Increasing evidence has shown that positive affect enhances many aspects of daily functioning. Yet, how dispositional positive affect is represented in the intrinsic brain networks remains unclear. Here, we used resting-state functional Magnetic Resonance Imaging to test how trait positive and negative affect of an individual were associated with the intrinsic connectivity of brain regions within the salience and emotion network and the default mode network in 70 healthy young adults. We observed that positive affect was negatively associated with connectivity within the salience and emotion network, particularly with the bidirectional connections spanning the left anterior insula and left nucleus accumbens.
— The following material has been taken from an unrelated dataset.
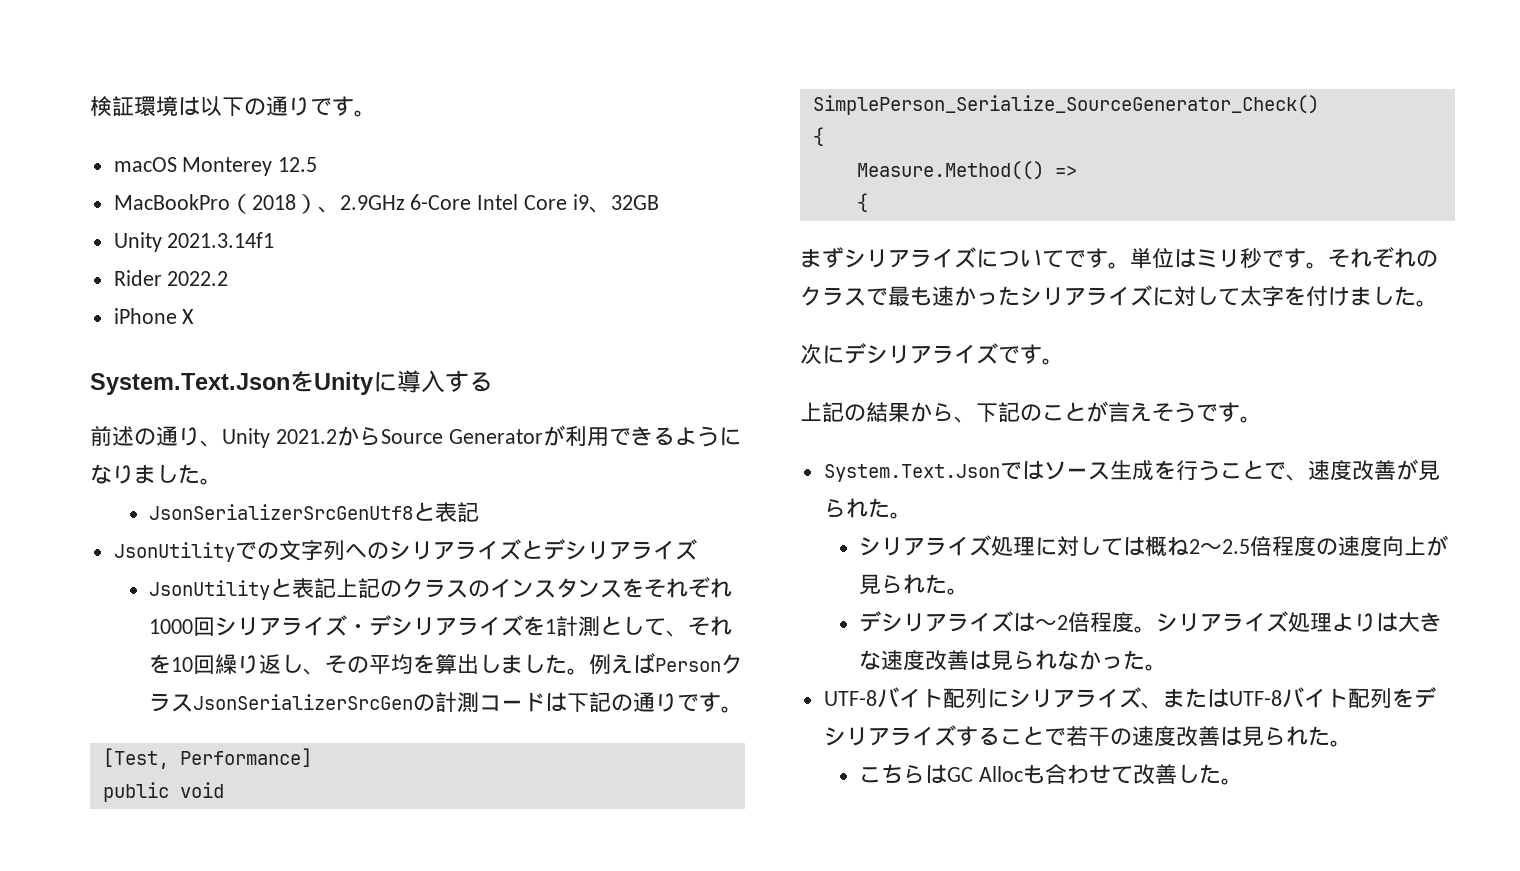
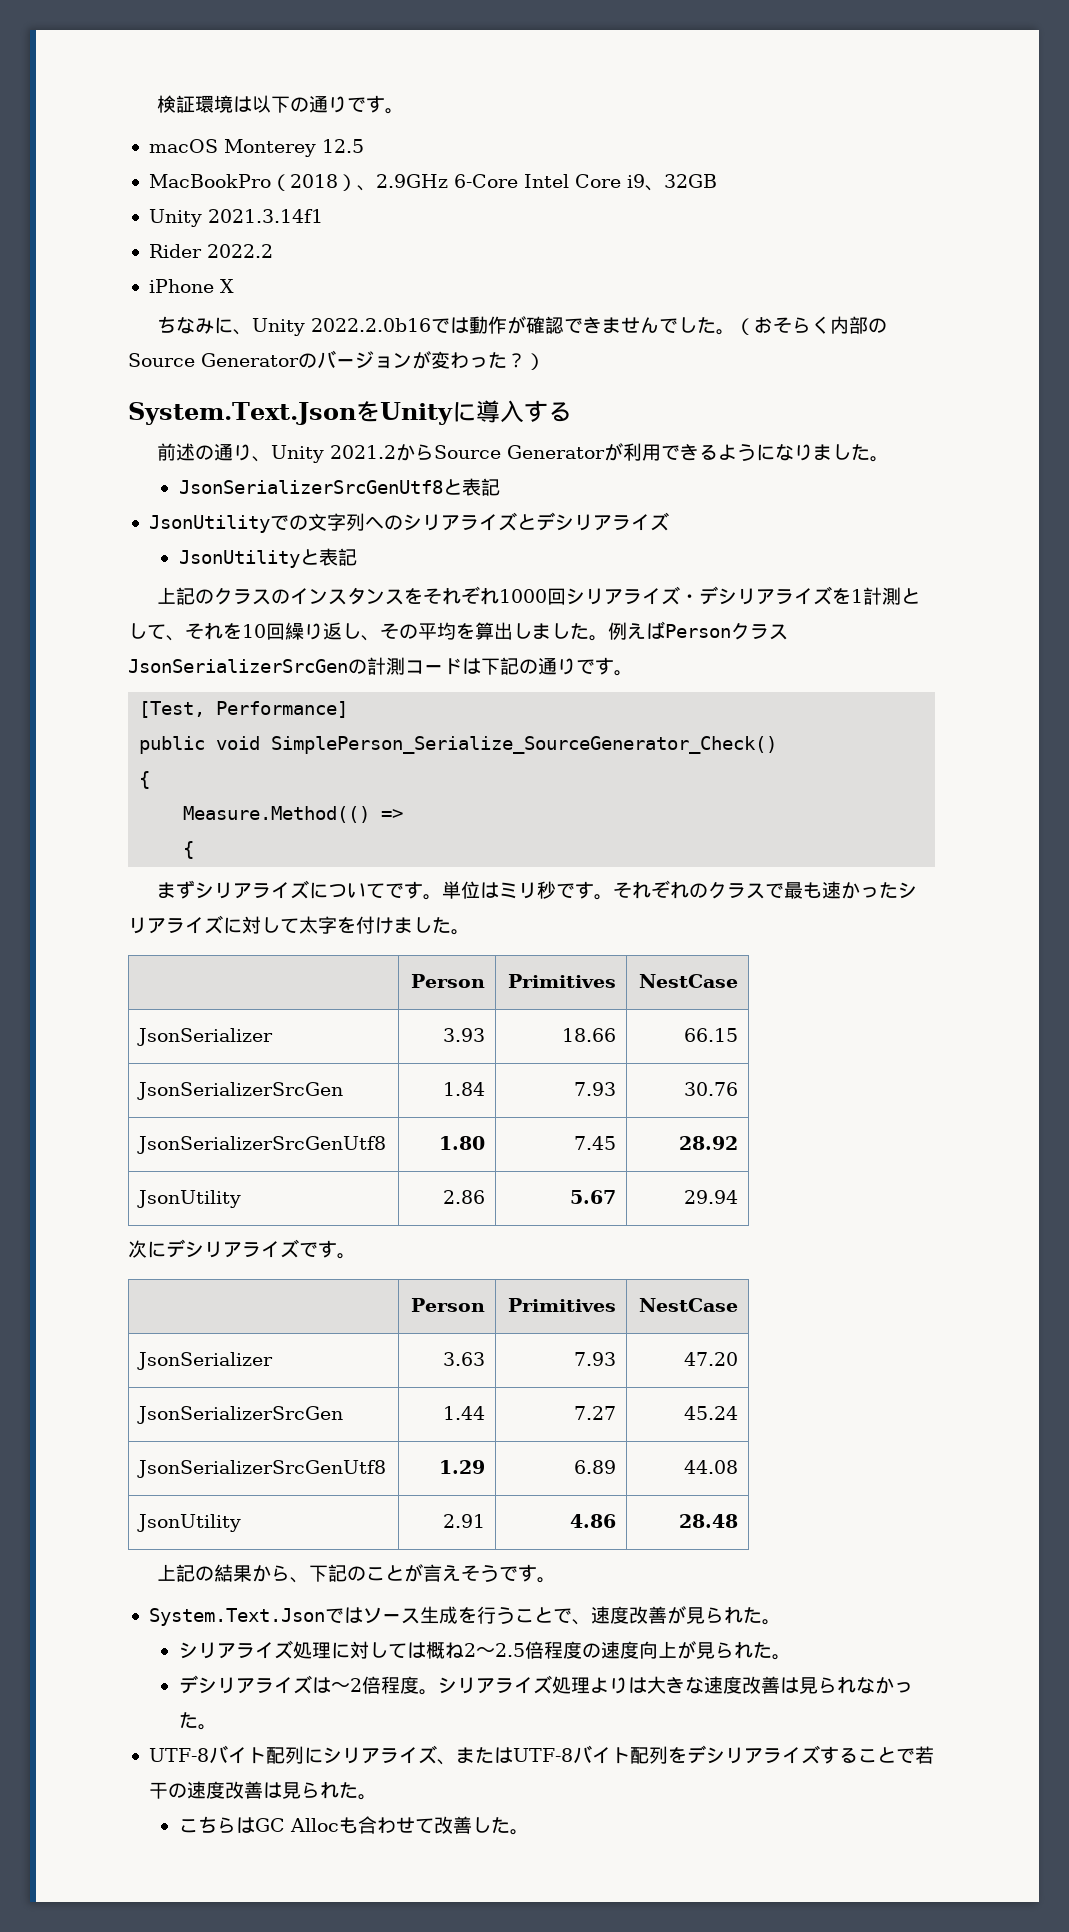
(195, 316) none -> [157,316,888,336] [128,350,545,370] // ちなみに、Unity 2022.2.0b16では動作が確認できませんでした。（おそらく内部のSource Generatorのバージョンが変わった？）
(336, 588) none -> (357, 557) //
(1438, 303) none -> [410,974,485,988] [507,974,616,988] [638,974,738,988] [137,1028,274,1046] [442,1028,485,1042] [561,1028,616,1042] [683,1028,738,1042] [137,1082,344,1100] [442,1082,485,1096] [573,1082,616,1096] [683,1082,738,1096] [137,1136,387,1154] [438,1136,485,1150] [573,1136,616,1150] [678,1136,738,1150] [137,1190,242,1208] [442,1190,485,1204] [569,1190,616,1204] [683,1190,738,1204] // | Person | Primitives | NestCase // JsonSerializer | 3.93 | 18.66 | 66.15 // JsonSerializerSrcGen | 1.84 | 7.93 | 30.76 // JsonSerializerSrcGenUtf8 | 1.80 | 7.45 | 28.92 // JsonUtility | 2.86 | 5.67 | 29.94
(1064, 361) none -> [410,1298,485,1312] [507,1298,616,1312] [638,1298,738,1312] [137,1352,274,1370] [442,1352,485,1366] [573,1352,616,1366] [683,1352,738,1366] [137,1406,344,1424] [442,1406,485,1420] [573,1406,616,1420] [683,1406,738,1420] [137,1460,387,1478] [438,1460,485,1474] [573,1460,616,1474] [683,1460,738,1474] [137,1514,242,1532] [442,1514,485,1528] [569,1514,616,1528] [678,1514,738,1528] // | Person | Primitives | NestCase // JsonSerializer | 3.63 | 7.93 | 47.20 // JsonSerializerSrcGen | 1.44 | 7.27 | 45.24 // JsonSerializerSrcGenUtf8 | 1.29 | 6.89 | 44.08 // JsonUtility | 2.91 | 4.86 | 28.48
For connections between the salience and emotion network and the rest of the brain, we observed that positive affect was negatively related to the connectivity between the right amygdala and the right middle temporal gyrus. Affect-based modulations of connectivity were specific to positive affect and to the salience and emotion network. Our findings highlight the critical role of salience and emotion network in the neural relations of positive affect, and lay the groundwork for future studies on modeling the connectivity of salience and emotion network to predict mental well-being.

Highlights

  • Increasing evidence has shown that positive affect enhances many aspects of daily functioning

  • Their findings supported the potential for using resting-state functional magnetic resonance imaging to investigate the affective organization in the brain, and prompted us to investigate the intrinsic brain networks relevant to Positive affect (PA), which could be further targeted during affect modulation

  • Given salience and emotion network (SEN) plays critical roles in affective experience (Seeley et al 2007; Touroutoglou et al 2014; Touroutoglou et al 2012), and its connectivity was found to be related to affective traits like trait drive (DelDonno et al 2017), we speculate that SEN is likely to be implicated in trait PA/negative affect (NA)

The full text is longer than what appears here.